Aidsmap, also known as NAM aidsmap, is a website which publishes independent, accurate and accessible information and news about HIV and AIDS. The aidsmap website is run by a charity based in the United Kingdom, NAM. 

"NAM" originally stood for "national AIDS manual" and referred to a 1987 compendium of all information about HIV published for non-scientists in England. Since aidsmap became an international organisation, NAM is no longer used as an acronym and there is no longer any particular "aids manual" being maintained. 

NAM aidsmap's vision is a world where HIV is no longer a threat to health or happiness.

Timeline of work
NAM was founded in 1987 by Peter Scott, who was then working for the London Lesbian and Gay Switchboard.  He was seeking to address the public's demand for a source of information about HIV. 

Subsequent Directors were Will Anderson (to 1996), Colin Nee (1996–2001), Caspar Thomson (2001–2016) and Matthew Hodson (2016–present).

In 1992 the organisation began publishing the newsletter now called the HIV Treatment Update, which was designed to give patients the information they need to help direct their choices for HIV treatment.

In 1998 aidsmap.com was launched as an online resource for all printed materials. It was a partnership project involving NAM and The British HIV Association, and later the International HIV/AIDS Alliance. The original site editors were Edward King and Keith Alcorn.

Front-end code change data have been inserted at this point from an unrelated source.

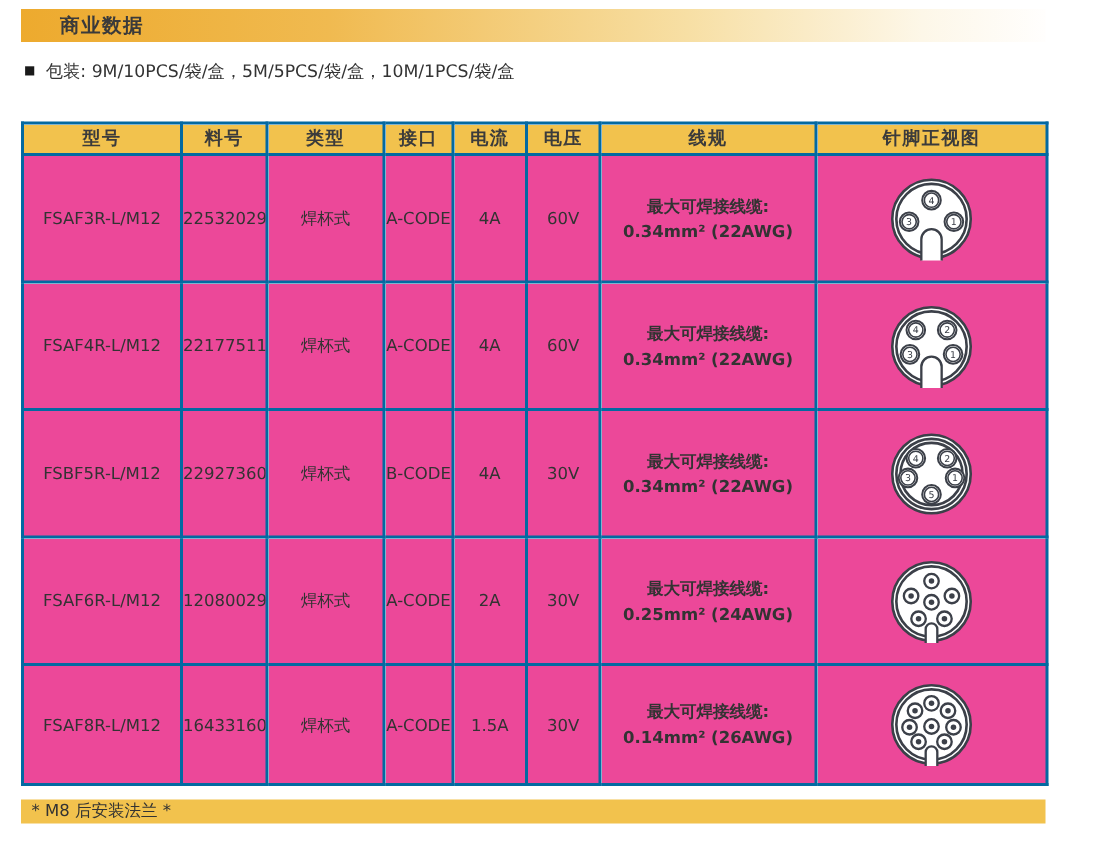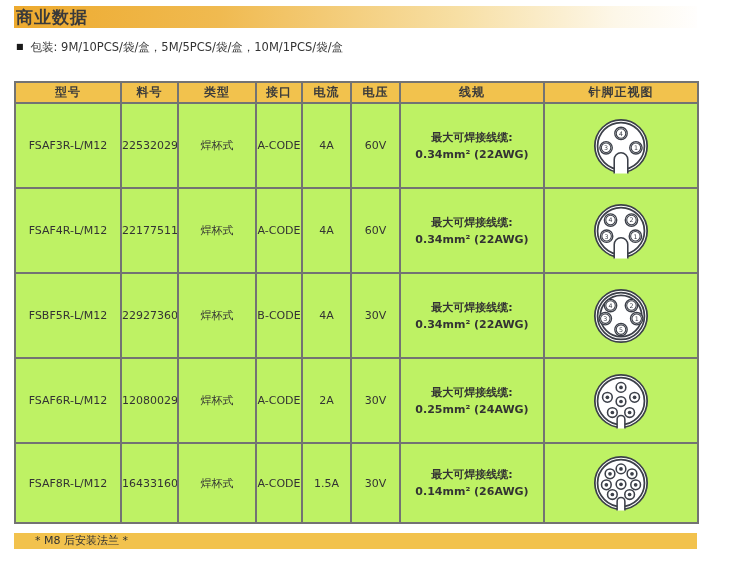"商业数据" .title-bar .title-text { font-size: 17px -> 13px; margin-left: 2px -> 26px }
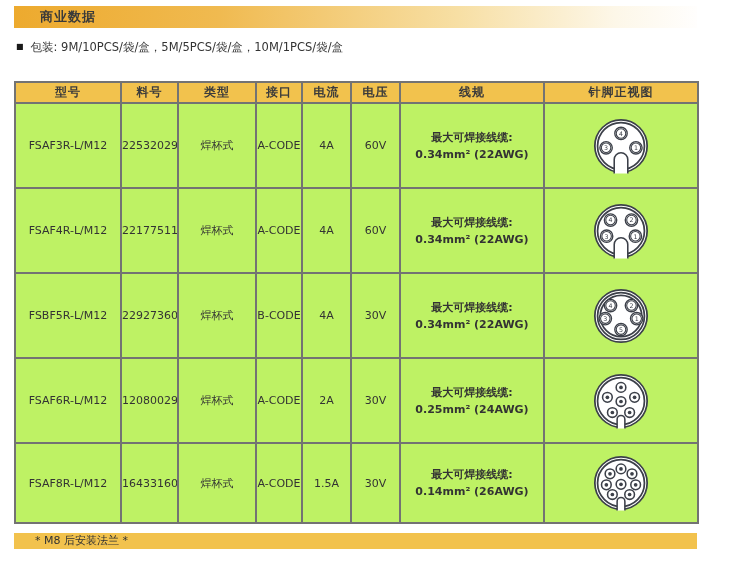"型号" table.spec th,table.spec td { border: 2px solid #737373 -> 2px solid #0369a1 }
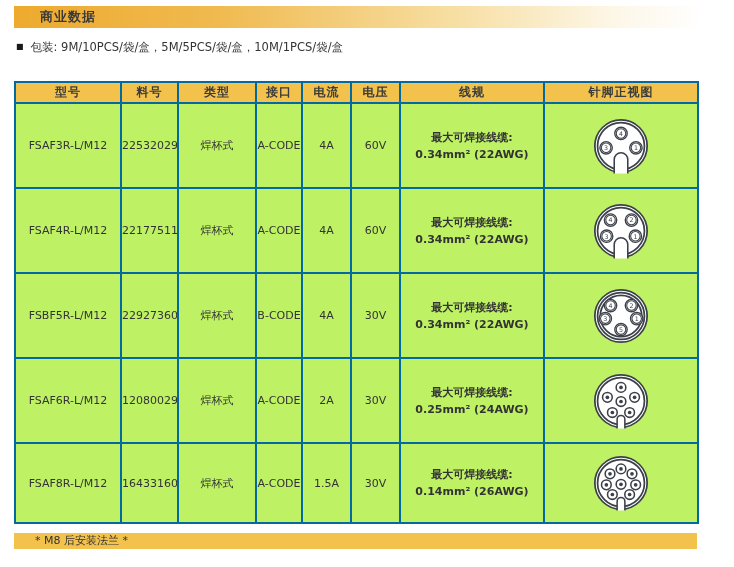"FSAF3R-L/M12" table.spec tbody tr { background: #bef264 -> #ec4899 }
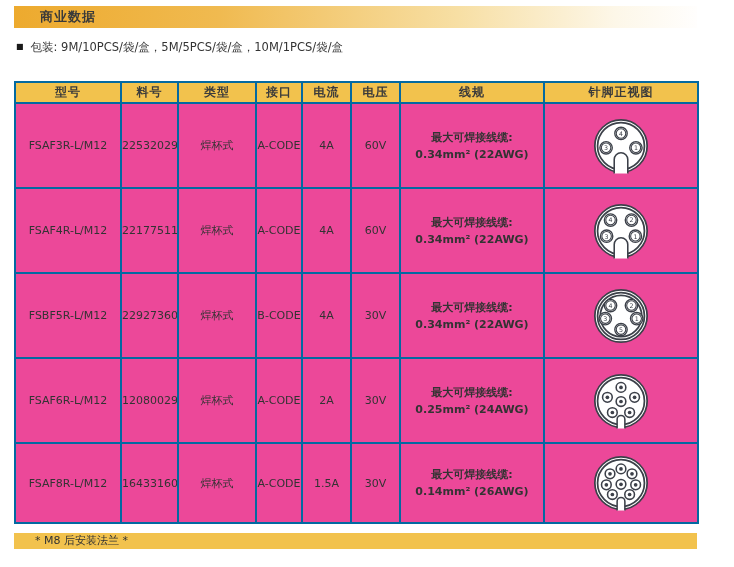"* M8 后安装法兰 *" .footnote { padding-left: 21px -> 7px }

In 2006 aidsmap.com was awarded first prize in the Patient Information Website category of the 2006 British Medical Association’s (BMA) Medical Books Competition.

In 2019, NAM aidsmap launched its new aidsmap website after a major redevelopment project.

In December 2019, aidsmapLIVE, an HIV information series broadcast on NAM's social media channels, won both the Innovation and Media award at the nOscars, hosted by Naz Project London.